I was lying my ass off— not about Nixon, but about my reason for keeping said ass planted securely in my restaurant seat— specifically, my own gutlessness.

"Perry,” Ellen insisted, “he is a major world leader of the 20th Century!"

"Ellen, he's probably surrounded by secret service men. We'll be grabbed and whisked away for exhaustive interrogation by two sadistic cops straight out of central casting. Trust me; they won't let anyone get near him!"

I've used this excuse many times before, including the time I failed to pursue the autograph of Rupert G., the guy who runs the deli next to The David Letterman Show. But it seemed to mollify Ellen, who thereupon settled into her French onion soup and our dinner conversation, the former hopefully a bit warmer than the latter.

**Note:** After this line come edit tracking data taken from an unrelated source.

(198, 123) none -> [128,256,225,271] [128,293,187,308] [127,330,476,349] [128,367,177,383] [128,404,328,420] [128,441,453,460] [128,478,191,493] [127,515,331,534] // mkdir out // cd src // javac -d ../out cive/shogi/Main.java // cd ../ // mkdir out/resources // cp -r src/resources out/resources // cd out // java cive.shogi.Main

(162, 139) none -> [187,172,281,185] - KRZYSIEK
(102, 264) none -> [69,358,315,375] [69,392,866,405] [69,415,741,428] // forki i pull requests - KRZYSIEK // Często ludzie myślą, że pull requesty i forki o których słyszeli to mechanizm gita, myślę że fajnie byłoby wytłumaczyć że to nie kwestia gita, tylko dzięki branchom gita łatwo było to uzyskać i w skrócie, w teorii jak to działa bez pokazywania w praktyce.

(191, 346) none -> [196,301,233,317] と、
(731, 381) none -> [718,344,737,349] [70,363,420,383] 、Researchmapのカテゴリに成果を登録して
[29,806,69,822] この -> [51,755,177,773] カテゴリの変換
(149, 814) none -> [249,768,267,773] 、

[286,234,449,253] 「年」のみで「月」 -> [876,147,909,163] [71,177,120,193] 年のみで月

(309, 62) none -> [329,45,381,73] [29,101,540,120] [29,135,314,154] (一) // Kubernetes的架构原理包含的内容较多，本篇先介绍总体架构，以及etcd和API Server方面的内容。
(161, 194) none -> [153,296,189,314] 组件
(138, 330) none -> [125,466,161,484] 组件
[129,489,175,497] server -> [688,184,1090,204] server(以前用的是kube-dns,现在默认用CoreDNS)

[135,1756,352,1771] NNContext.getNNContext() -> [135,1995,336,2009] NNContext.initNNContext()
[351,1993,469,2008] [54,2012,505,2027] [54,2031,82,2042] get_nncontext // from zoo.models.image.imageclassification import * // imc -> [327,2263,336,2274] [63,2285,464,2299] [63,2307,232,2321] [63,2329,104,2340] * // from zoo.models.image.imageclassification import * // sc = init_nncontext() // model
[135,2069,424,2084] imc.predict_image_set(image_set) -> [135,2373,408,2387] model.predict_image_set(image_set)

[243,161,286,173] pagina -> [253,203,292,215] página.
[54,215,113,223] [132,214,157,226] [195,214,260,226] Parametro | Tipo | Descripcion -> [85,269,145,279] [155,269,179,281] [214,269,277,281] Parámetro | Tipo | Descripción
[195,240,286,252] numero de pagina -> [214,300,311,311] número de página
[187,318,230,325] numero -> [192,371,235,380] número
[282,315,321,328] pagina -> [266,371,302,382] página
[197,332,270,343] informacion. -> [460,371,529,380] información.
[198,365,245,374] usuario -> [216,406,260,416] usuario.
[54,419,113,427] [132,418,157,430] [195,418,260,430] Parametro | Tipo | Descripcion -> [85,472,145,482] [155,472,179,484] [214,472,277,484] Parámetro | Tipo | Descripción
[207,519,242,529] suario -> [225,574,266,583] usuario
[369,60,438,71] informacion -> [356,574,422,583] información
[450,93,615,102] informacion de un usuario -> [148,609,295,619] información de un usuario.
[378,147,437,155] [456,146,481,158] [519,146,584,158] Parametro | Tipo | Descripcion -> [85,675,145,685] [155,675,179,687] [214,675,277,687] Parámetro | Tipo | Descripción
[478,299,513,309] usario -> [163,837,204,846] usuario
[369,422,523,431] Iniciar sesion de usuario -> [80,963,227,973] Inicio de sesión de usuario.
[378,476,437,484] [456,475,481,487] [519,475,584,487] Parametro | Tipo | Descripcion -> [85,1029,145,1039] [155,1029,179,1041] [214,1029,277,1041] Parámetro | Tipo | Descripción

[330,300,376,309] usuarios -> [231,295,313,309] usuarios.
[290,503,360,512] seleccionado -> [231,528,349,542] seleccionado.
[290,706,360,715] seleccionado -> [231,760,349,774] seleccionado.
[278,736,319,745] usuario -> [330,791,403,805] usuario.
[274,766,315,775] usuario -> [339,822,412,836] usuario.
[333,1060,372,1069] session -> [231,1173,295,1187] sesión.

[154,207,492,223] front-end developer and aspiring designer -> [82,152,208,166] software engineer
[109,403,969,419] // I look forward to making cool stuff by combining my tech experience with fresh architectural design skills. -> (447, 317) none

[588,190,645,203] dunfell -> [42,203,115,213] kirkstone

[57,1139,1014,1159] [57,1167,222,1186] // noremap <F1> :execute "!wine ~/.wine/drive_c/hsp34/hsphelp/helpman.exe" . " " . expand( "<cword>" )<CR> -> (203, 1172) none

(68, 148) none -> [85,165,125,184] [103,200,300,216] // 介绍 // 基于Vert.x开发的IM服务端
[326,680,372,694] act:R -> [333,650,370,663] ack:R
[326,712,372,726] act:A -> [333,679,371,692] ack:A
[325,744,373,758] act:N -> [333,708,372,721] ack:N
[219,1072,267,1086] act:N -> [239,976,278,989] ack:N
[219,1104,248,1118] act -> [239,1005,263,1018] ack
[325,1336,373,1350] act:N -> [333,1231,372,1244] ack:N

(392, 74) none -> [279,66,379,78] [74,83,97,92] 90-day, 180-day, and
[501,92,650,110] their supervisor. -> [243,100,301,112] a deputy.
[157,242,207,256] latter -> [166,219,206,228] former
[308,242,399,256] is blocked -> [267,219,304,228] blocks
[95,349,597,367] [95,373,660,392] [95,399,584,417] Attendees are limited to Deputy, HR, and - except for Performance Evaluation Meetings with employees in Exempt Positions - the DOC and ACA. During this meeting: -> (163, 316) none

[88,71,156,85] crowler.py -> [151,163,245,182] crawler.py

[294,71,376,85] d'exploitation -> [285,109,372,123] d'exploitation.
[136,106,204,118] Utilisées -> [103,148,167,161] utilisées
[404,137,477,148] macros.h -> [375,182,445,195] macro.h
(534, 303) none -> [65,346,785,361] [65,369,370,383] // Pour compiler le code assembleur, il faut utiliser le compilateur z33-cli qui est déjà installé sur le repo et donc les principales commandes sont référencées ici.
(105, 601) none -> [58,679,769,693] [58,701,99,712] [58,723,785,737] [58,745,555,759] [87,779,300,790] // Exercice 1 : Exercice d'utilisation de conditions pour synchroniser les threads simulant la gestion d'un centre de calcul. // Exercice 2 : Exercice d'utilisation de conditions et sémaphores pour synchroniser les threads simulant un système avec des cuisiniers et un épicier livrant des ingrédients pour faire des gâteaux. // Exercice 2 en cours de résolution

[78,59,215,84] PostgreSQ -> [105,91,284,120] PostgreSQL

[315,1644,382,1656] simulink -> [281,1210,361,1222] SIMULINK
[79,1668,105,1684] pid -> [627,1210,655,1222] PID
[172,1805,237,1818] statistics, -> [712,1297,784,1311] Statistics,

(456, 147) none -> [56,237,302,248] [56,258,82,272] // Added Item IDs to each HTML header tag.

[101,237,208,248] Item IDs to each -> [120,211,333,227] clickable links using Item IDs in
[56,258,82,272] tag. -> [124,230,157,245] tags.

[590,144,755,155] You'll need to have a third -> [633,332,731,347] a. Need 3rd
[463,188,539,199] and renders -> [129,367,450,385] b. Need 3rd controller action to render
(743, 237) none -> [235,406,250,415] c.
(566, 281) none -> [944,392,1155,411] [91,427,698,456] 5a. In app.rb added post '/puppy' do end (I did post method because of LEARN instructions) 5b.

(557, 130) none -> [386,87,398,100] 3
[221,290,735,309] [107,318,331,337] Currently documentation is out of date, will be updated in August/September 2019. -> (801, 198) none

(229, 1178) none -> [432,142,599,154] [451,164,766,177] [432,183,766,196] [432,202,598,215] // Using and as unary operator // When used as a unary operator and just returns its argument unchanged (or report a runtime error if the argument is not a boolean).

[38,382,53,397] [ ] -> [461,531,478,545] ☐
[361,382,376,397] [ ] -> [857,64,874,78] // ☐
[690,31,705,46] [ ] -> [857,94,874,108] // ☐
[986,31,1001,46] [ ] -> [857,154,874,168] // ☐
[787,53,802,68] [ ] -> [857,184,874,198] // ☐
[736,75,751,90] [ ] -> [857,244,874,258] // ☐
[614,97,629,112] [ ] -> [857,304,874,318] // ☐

An hour and a half later as we received the check and Nixon and his entourage rose to leave, two sweet little blond girls, about four and six years old respectively, ran up to the former president and asked for his autograph.

They were not grabbed. They were not whisked away for exhaustive interrogation by two sadistic cops straight out of central casting. They didn't even look like Republicans.

Nixon flashed his jowly smile so broadly that it appeared he was about to shoot his arms into the air and make the patented victory sign so often dispensed during his presidency. He seemed truly delighted, almost as if he now felt vindicated at long last in the eyes of history, his fellow man, and the two little girls, for whom he graciously signed autographs. They beamed with happiness.

My dinner date was not beaming so happily.

"Well, Ellen," I stammered, "it ... uh ... looks like maybe we ...um .... did squander a bit of an opportunity here."

"That's not the only opportunity you've squandered here, jerk!" she said.